To Claude-Julien Bredin   juin 1809

[Juin 1809]

Cher Bredin, déjà un mois d'écoulé depuis que tous mes tristes pressentiments se sont réalisés. Il a plu à Dieu de nous frapper encore. Pendant ces rudes moments, les instants dont je pouvais disposer appartenaient à ma pauvre mère. Je préparais la nuit les leçons que je devais donner à l'école Polytechnique, et souvent je ne savais pas ce que j'allais dire, tant l'inquiétude et l'accablement du sommeil me dominaient. Ce dernier malheur a rouvert bien des plaies ; je ne trouve de soulagement que dans cet excès de travail dont je me plains et je me sens encore incapable d'écrire, même à toi. Au nom de notre amitié, place dans ton amphithéâtre des verres où soient versés en parties égales de l'acide sulfurique et du salpêtre afin que les émanations putrides n'altèrent pas ta santé !
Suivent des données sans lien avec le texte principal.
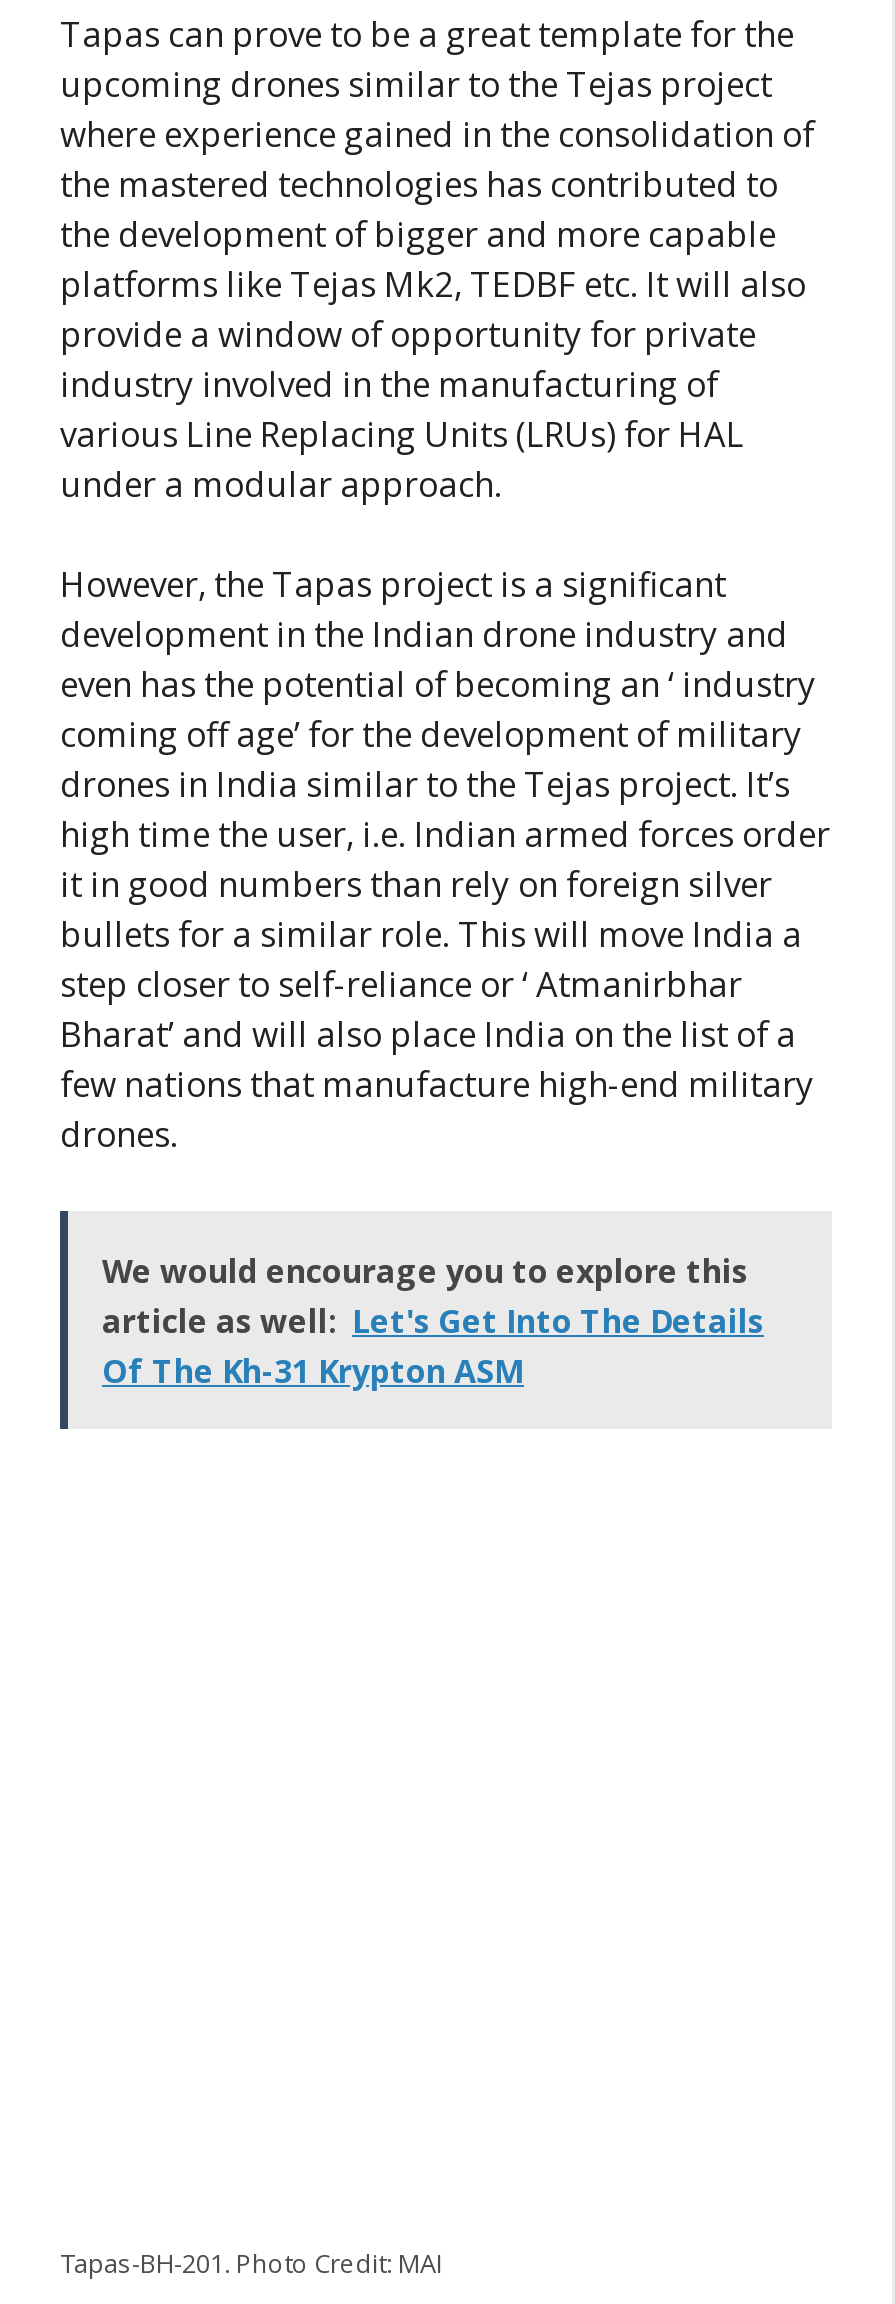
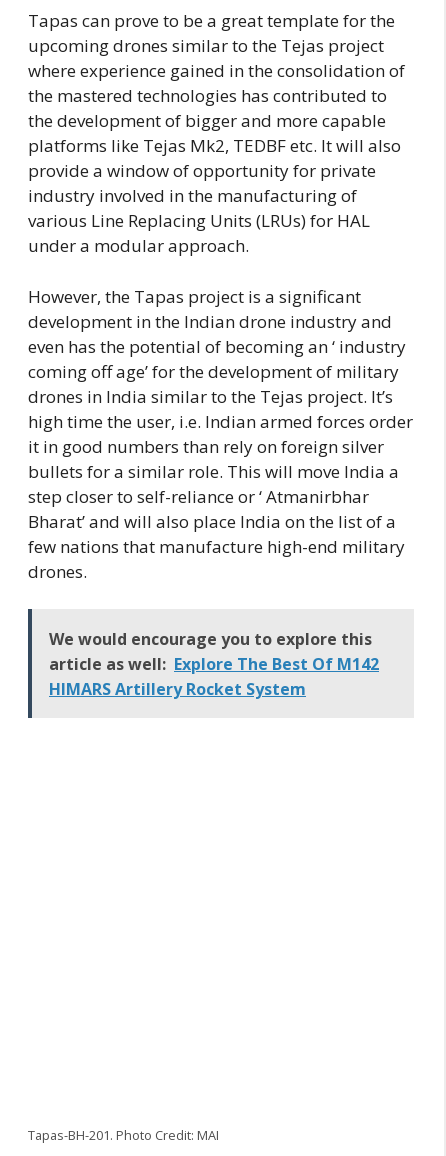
- article as well: Let's Get Into The Details
- Of The Kh-31 Krypton ASM
+ article as well: Explore The Best Of M142
+ HIMARS Artillery Rocket System
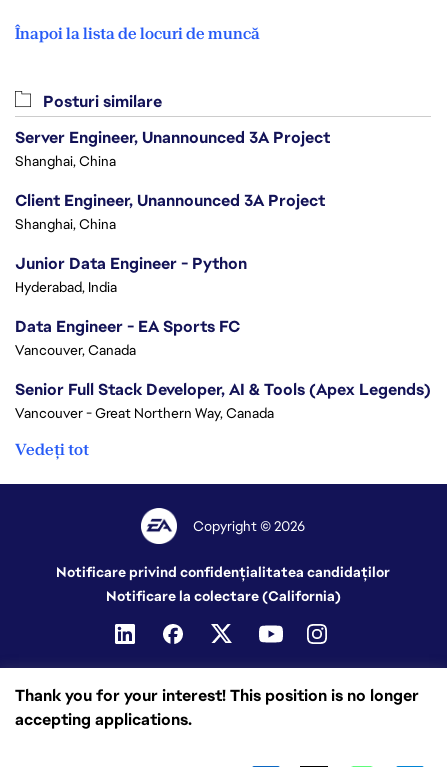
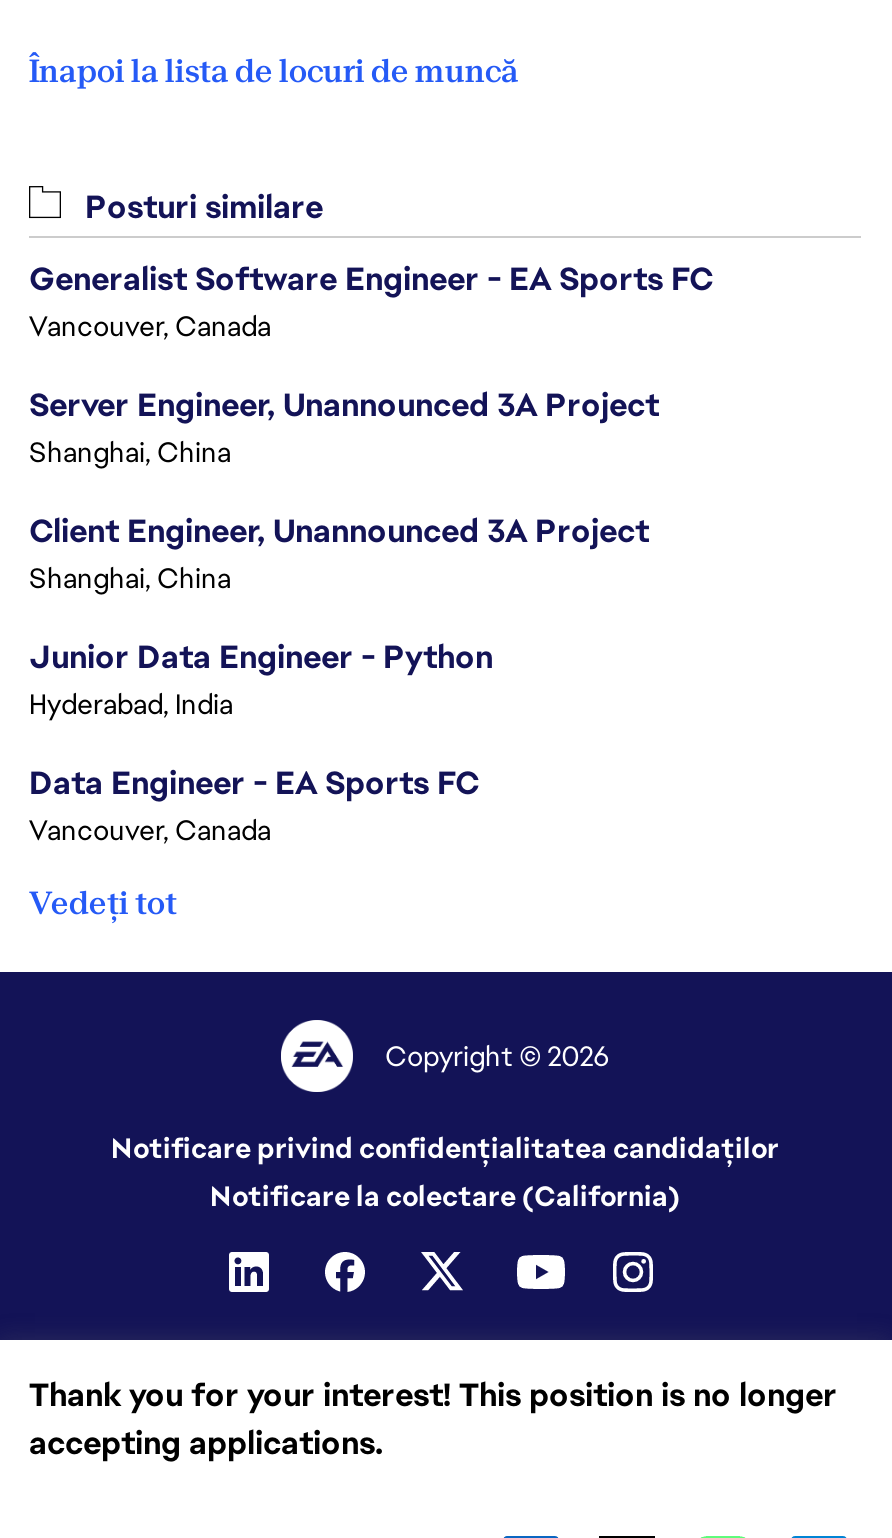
+ Generalist Software Engineer - EA Sports FC
+ Vancouver, Canada

moved down: Server Engineer, Unannounced 3A Project | Shanghai, China | Client Engineer, Unannounced 3A Project | Shanghai, China | Junior Data Engineer - Python | Hyderabad, India | Data Engineer - EA Sports FC | Vancouver, Canada

- Senior Full Stack Developer, AI & Tools (Apex Legends)
- Vancouver - Great Northern Way, Canada
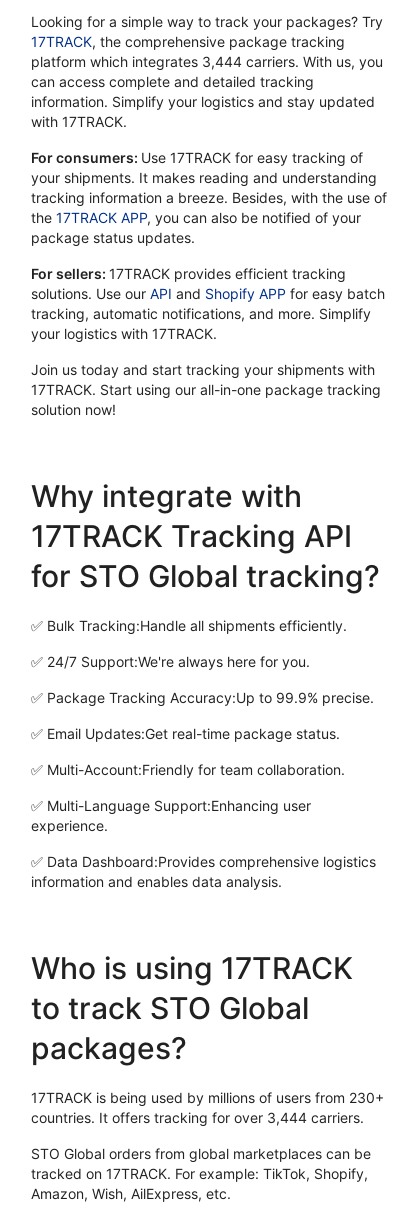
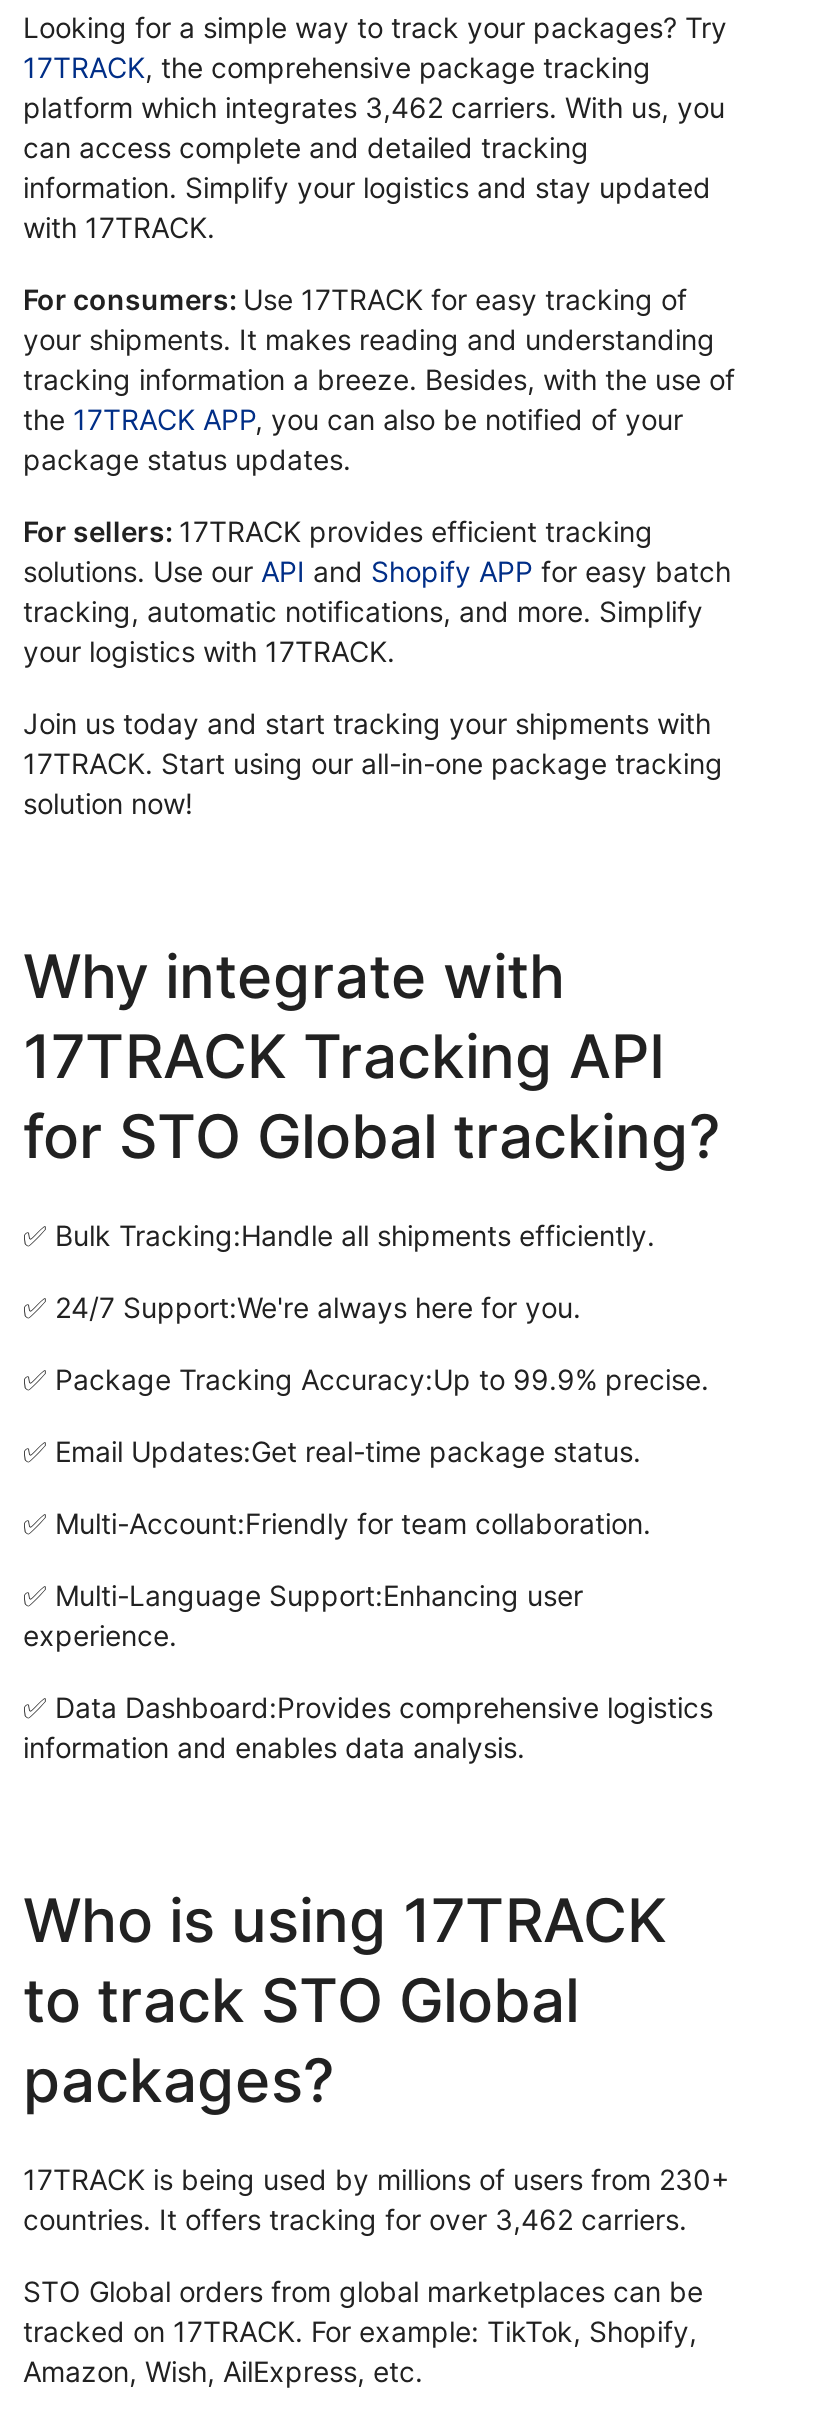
- platform which integrates 3,444 carriers. With us, you
+ platform which integrates 3,462 carriers. With us, you

- countries. It offers tracking for over 3,444 carriers.
+ countries. It offers tracking for over 3,462 carriers.
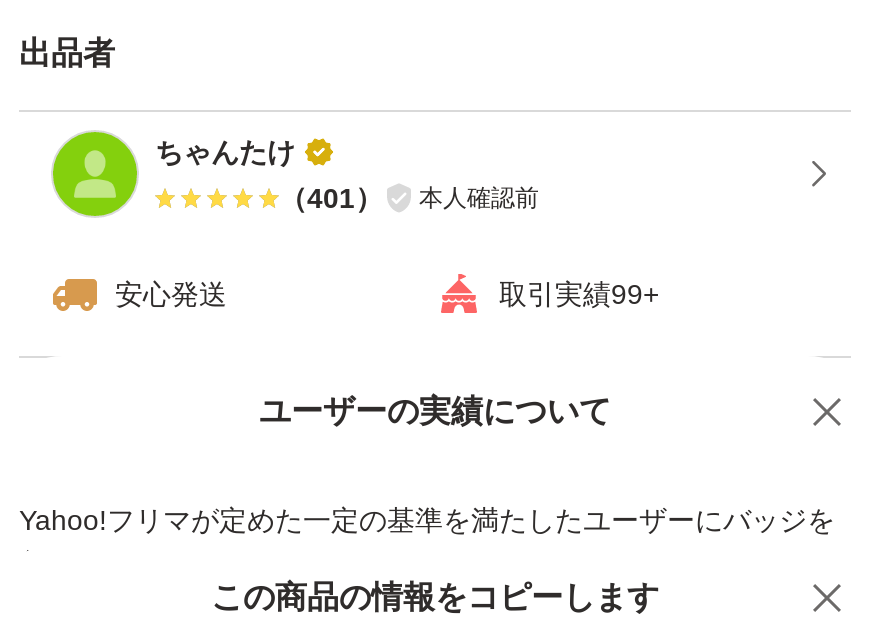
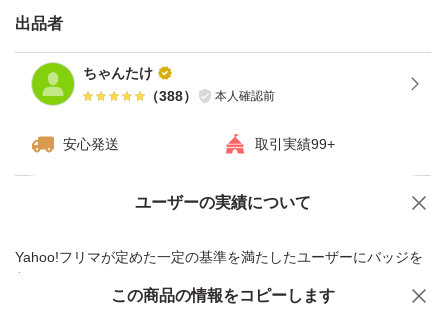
- （401） 本人確認前
+ （388） 本人確認前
[12 juin ?] Mon ami, qu'est-ce que mon intérieur sans ma pauvre mère ? En rentrant chez moi, quelle douceur indéfinissable de la voir, de l'entendre parler ; toutes ses paroles me reviennent en mémoire, je ne la verrai plus, je ne l'écouterai plus ! Il y a sur mon cœur un poids qui m'écrase. Mon Jean-Jacques se porte bien, c'est une consolation. Malheureusement ce petit, qui me donne une grande satisfaction du côté de l'intelligence et de sa facilité à tout apprendre est devenu si révolté, surtout avec ma pauvre sœur, il abuse tellement de sa faiblesse que je ne sais plus que devenir. Tout le monde veut me persuader que je le perdrai absolument si je ne le mets tout à fait en pension. On m'indique celle de l'abbé Roche. M. Hallé, de l'Institut, a mis son fils dans cette maison. Mme Carron, Tesseyre, Guéneau de Mussy, Mme Delambre et jusqu'à Ballanche me tourmentent pour prendre ce parti. Mais c'est alors que ma demeure sera vide. Quel isolement ! Ce qui me désole, c'est que Jean-Jacques ne s'afflige nullement d'entendre parler de tous ces projets ; il semble, sans oser l'avouer, ne pas demander mieux que de me quitter. Adieu, mon ami, il m'est affreux de passer ainsi des jours loin de toi 1.

(2) Le 7 août 1809, Ampère est inscrit parmi les personnes ayant le droit d'entrer aux séances de l'Académie, soit pour avoir remporté un prix ou présenté deux mémoires.